Le risque existe alors que la loi se contente d'établir un moyen terme entre des intérêts divergents, sans s'interroger sur leur légitimité. Cette tentation est grande à une époque où règne le relativisme culturel et moral. Inversement, la judiciarisation de nos sociétés exprime sans doute le déclin des autres formes de médiation, et de l'autorité.

Le droit ne peut certes pas se confondre avec quelque système a priori, comparable à un édifice mathématique, ce que croyaient pourtant les Utopistes, qui essayaient de construire une société idéale à la manière dont on construit une sphère à partir de sa définition. Dans le troisième des voyages de Gulliver, Swift se moquera de cette lubie. Il faut au contraire tenir compte de la signification des circonstances particulières, que l'on peut parfois difficilement ramener à une définition générale. Pourtant, le droit surplombe l'infinité des relations entre les hommes, fait régner sur un territoire donné un ensemble d'exigences que nul n'est censé ignorer.



Droits formels ou justice sociale ?
Il ne peut y avoir droit que si l'on décide quelles raisons sont recevables et lesquelles ne le sont pas, ou moins.

La passion ne rend pas légitime le crime. Cependant, on peut parfois reprocher au droit, nécessairement formel, sa généralité excessive, surtout si ce formalisme va paradoxalement dans le sens de la sanctification de la réalité sociale existante, concrète, si souvent pourtant évidemment injuste. Ce n'est pas en effet la même chose de proclamer que chacun naît libre en droit et de feindre de croire que chacun est libre de fait, ne tenant pas compte des circonstances qui entravent l'usage de la liberté.

Dans le premier cas, les Révolutionnaires de 1789 dévoilaient l'illégitimité de l'esclavage. Dans le second, on fait peser sur certains la responsabilité de décisions qui ne sont pas les leurs. Le droit renferme donc une casuistique, au risque d'une complexité elle-même source d'iniquités. Aristote rattachait au concept d'équité cette nécessité de compléter la loi par l'étude de la spécificité des cas. Sinon, l'application stricte du droit confine à l'injutice (summum jus summa injuria). Il faut rattacher cette conception à la pensée de Platon, qui ne voyait dans la loi écrite qu'un substitut imparfait de la décision du législateur. En tout cas la réflexion sur le droit ne peut faire l'économie d'une réflexion sur l'écriture (voir Derrida).
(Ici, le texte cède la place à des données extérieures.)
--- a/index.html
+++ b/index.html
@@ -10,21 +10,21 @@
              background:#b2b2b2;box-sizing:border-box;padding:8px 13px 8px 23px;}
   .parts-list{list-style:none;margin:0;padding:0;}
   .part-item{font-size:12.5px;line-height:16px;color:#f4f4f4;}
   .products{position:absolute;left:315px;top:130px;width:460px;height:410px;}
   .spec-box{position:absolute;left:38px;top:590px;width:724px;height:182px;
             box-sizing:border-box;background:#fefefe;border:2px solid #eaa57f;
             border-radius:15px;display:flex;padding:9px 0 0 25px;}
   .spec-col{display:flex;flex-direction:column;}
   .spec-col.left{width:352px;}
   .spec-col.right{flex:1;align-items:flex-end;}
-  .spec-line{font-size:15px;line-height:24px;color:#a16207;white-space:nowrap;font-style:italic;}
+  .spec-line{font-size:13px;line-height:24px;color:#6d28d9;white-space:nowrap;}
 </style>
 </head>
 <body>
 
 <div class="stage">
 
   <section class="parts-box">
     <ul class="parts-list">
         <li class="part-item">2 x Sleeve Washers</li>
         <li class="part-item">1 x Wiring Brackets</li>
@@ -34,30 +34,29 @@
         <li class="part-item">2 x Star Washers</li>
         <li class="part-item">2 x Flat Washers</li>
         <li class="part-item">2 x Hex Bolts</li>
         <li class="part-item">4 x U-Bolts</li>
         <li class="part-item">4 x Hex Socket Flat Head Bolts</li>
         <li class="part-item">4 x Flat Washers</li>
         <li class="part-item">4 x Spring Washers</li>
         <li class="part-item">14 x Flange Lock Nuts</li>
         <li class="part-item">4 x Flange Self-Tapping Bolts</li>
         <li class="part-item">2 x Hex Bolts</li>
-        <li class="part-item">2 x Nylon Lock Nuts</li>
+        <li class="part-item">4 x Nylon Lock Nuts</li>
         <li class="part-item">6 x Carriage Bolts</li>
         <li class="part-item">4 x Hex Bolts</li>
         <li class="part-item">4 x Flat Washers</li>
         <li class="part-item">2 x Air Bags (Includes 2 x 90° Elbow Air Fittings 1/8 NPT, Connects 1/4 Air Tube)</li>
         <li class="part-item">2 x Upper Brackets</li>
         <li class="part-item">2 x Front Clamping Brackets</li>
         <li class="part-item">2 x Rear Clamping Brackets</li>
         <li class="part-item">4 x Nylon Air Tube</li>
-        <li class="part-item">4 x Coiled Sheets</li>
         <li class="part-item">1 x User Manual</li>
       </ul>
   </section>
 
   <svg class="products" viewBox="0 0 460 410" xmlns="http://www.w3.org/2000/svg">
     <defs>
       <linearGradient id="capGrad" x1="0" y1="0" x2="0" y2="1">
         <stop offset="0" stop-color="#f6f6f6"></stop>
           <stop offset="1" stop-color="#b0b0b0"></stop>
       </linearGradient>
Qu'il s'agisse de législation ou de simple jurisprudence, le droit a un versant dynamique, et donc politique : une société doit se rapprocher des valeurs invoquées dans son droit, sous peine d'être taxée d'hypocrisie. Quel sens a la liberté politique sans l'accès de fait aux moyens de propager ses idées, sans l'autonomie et la culture nécessaires pour penser véritablement ? C'est ainsi que Condorcet justifiait le droit à l'instruction publique. Le "droit à" (droit-créance) n'est pas un simple "droit de" (droit formel). Dans le premier cas, l'Etat assure la jouissance réelle d'un droit, quand, dans le second cas, il ne fait que protéger cette jouissance.
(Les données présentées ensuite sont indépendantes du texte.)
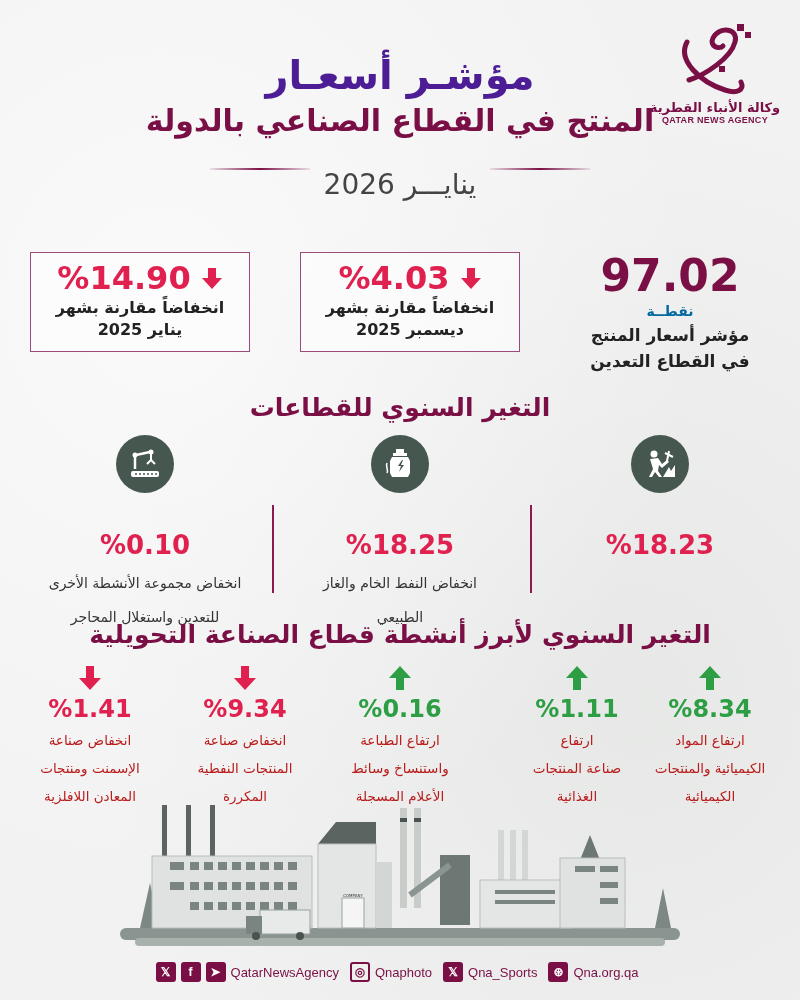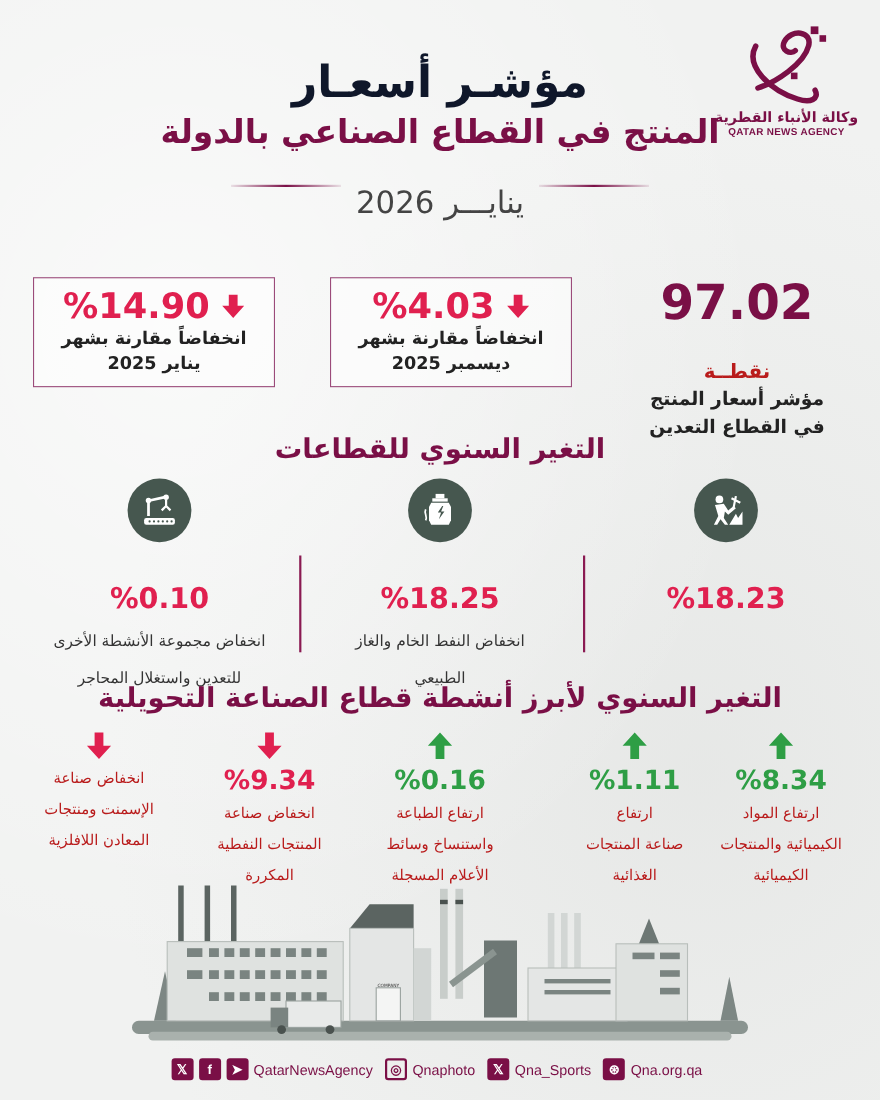--- a/index.html
+++ b/index.html
@@ -21,36 +21,36 @@
   .red { color: #e0204f; }
   .green { color: #2e9e45; }
 
   
   .logo { left: 640px; top: 20px; width: 150px; text-align: center; }
   .logo svg { display: block; margin: 0 auto; }
   .logo-ar { font-size: 13px; font-weight: bold; color: #7a0f46; margin-top: 2px; direction: rtl; }
   .logo-en { font-family: "Liberation Sans", sans-serif; font-size: 9px; font-weight: bold; color: #7a0f46; letter-spacing: 0.3px; }
 
   
-  .title1 { left: 0; width: 800px; top: 52px; text-align: center; font-size: 40px; font-weight: bold; color: #0f172a; direction: rtl; }
+  .title1 { left: 0; width: 800px; top: 52px; text-align: center; font-size: 40px; font-weight: bold; color: #4c1d95; direction: rtl; }
   .title2 { left: 0; width: 800px; top: 103px; text-align: center; font-size: 30px; font-weight: bold; color: #7a0f46; direction: rtl; }
   .date-row { left: 210px; width: 380px; top: 168px; display: flex; align-items: flex-start; justify-content: center; gap: 14px; }
   .date-line { flex: 1; height: 2px; background: linear-gradient(90deg, rgba(122,15,70,0.1), #7a0f46 50%, rgba(122,15,70,0.1)); }
   .date-text { font-size: 28px; color: #444; direction: rtl; white-space: nowrap; }
 
   
   .box { top: 252px; width: 220px; height: 100px; border: 1.5px solid #9b4b7a; background: rgba(255,255,255,0.55); text-align: center; direction: rtl; }
   .box .val-row { display: flex; justify-content: center; align-items: center; gap: 10px; margin-top: 6px; direction: ltr; }
   .box .val { font-size: 32px; font-weight: bold; color: #e0204f; }
   .box .lbl { font-size: 16px; font-weight: bold; color: #222; line-height: 22px; }
   .arrow-down { width: 22px; height: 24px; }
 
   .main-val { left: 570px; top: 252px; width: 200px; text-align: center; }
   .main-num { font-size: 44px; font-weight: bold; color: #7a0f46; line-height: 48px; }
-  .main-unit { font-size: 18px; font-weight: bold; color: #b91c1c; direction: rtl; line-height: 22px; margin-top: 28px; }
+  .main-unit { font-size: 14px; font-weight: bold; color: #0369a1; direction: rtl; line-height: 22px; }
   .main-lbl { font-size: 17px; font-weight: bold; color: #222; direction: rtl; line-height: 26px; }
 
   
   .sec-h { left: 0; width: 800px; text-align: center; font-size: 25px; font-weight: bold; color: #7a0f46; direction: rtl; }
 
   
   .sector { top: 435px; width: 250px; text-align: center; }
   .sector .ic { width: 58px; height: 58px; border-radius: 50%; background: #46574f; margin: 0 auto; display: flex; align-items: center; justify-content: center; }
   .sector .val { margin-top: 37px; font-size: 26px; font-weight: bold; color: #e0204f; }
   .sector .lbl { margin-top: 12px; font-size: 14px; color: #333; direction: rtl; line-height: 22px; }
@@ -232,20 +232,21 @@
   <div class="lbl">المنتجات النفطية</div>
   <div class="lbl">المكررة</div>
 </div>
 
 <div class="abs mfg" style="left:25px;">
   <div class="arr">
       <svg width="24" height="26" viewBox="0 0 24 26">
         <path d="M8 1h8v12h7L12 25 1 13h7z" fill="#e0204f"></path>
       </svg>
     </div>
+  <div class="val red">%1.41</div>
   <div class="lbl">انخفاض صناعة</div>
   <div class="lbl">الإسمنت ومنتجات</div>
   <div class="lbl">المعادن اللافلزية</div>
 </div>
 
 <svg class="abs factory" viewBox="0 0 580 155">
 
   <rect x="10" y="128" width="560" height="12" rx="6" fill="#8a9490"></rect>
   <rect x="25" y="138" width="530" height="8" rx="4" fill="#a9b1ad"></rect>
Enfin, à côté des droits formels traditionnels et de ces droits-créances, se développe l'exigence de la reconnaissance par l'État des "différences", ce qui donne parfois naissance à des droits culturels spécifiques, et à une remise en cause du caractère universel de la loi (Marcel Gauchet). Le haut moyen-âge avait d'ailleurs connu une situation comparable, où un droit différent s'appliquait aux différentes personnes, selon leur appartenance ethnique.
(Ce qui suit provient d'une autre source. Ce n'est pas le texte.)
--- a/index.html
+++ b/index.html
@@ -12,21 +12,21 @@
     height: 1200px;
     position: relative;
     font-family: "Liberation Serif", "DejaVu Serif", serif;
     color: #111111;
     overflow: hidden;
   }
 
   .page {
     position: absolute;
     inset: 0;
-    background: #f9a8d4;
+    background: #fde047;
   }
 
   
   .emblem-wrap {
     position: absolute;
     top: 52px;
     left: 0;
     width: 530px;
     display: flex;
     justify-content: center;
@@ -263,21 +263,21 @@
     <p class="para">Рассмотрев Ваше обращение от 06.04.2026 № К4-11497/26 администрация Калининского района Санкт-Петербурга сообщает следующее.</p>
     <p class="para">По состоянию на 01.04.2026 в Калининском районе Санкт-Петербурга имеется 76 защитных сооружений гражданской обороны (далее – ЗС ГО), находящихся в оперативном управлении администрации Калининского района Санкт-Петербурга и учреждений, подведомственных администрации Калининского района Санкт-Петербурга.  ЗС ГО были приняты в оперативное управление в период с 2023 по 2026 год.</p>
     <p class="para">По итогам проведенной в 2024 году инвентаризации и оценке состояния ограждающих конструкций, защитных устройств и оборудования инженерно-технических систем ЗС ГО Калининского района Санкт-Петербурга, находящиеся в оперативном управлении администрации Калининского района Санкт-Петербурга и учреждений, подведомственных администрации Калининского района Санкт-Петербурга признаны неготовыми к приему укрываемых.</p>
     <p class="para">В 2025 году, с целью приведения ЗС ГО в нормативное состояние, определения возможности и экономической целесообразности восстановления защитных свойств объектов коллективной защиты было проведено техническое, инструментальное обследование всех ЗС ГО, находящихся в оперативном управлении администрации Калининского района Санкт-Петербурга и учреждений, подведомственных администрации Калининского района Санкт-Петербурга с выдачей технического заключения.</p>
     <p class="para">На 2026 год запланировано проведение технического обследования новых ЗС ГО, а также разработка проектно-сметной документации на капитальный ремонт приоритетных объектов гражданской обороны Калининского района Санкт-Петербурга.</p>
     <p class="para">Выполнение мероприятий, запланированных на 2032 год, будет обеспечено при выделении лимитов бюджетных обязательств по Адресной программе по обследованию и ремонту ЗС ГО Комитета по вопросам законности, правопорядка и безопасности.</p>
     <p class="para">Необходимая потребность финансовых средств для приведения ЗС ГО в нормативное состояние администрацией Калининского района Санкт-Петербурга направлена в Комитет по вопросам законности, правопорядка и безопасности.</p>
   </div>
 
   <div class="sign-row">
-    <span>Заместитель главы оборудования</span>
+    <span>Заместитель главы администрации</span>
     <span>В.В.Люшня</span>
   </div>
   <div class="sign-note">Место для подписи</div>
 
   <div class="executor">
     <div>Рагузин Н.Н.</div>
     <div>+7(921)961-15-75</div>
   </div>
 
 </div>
On peut certes distinguer des droits plus essentiels et plus urgents que d'autres, refuser aussi de substituer l'État-providence au principe de responsabilité individuelle. Mais, demandait Raymond Aron en 1972, pourquoi "l'État n'aurait-il pas la même obligation d'assurer à tous le niveau de vie compatible avec la richesse (ou la pauvreté) de la nation que de garantir la liberté d'expression ou l'administration équitable de la justice?" Ce n'est pas forcément adhérer à une vision humanitaire du citoyen. Il faut favoriser son développement humain, et d'abord sa citoyenneté et sa clairvoyance. On oppose ainsi parfois à la vision humanitariste du droit une vision qui se veut humaniste. Qu'est-ce qu'un droit humain, universel et condition de l'humanité, s'il est réservé à ceux qui ont le privilège de l'exercer?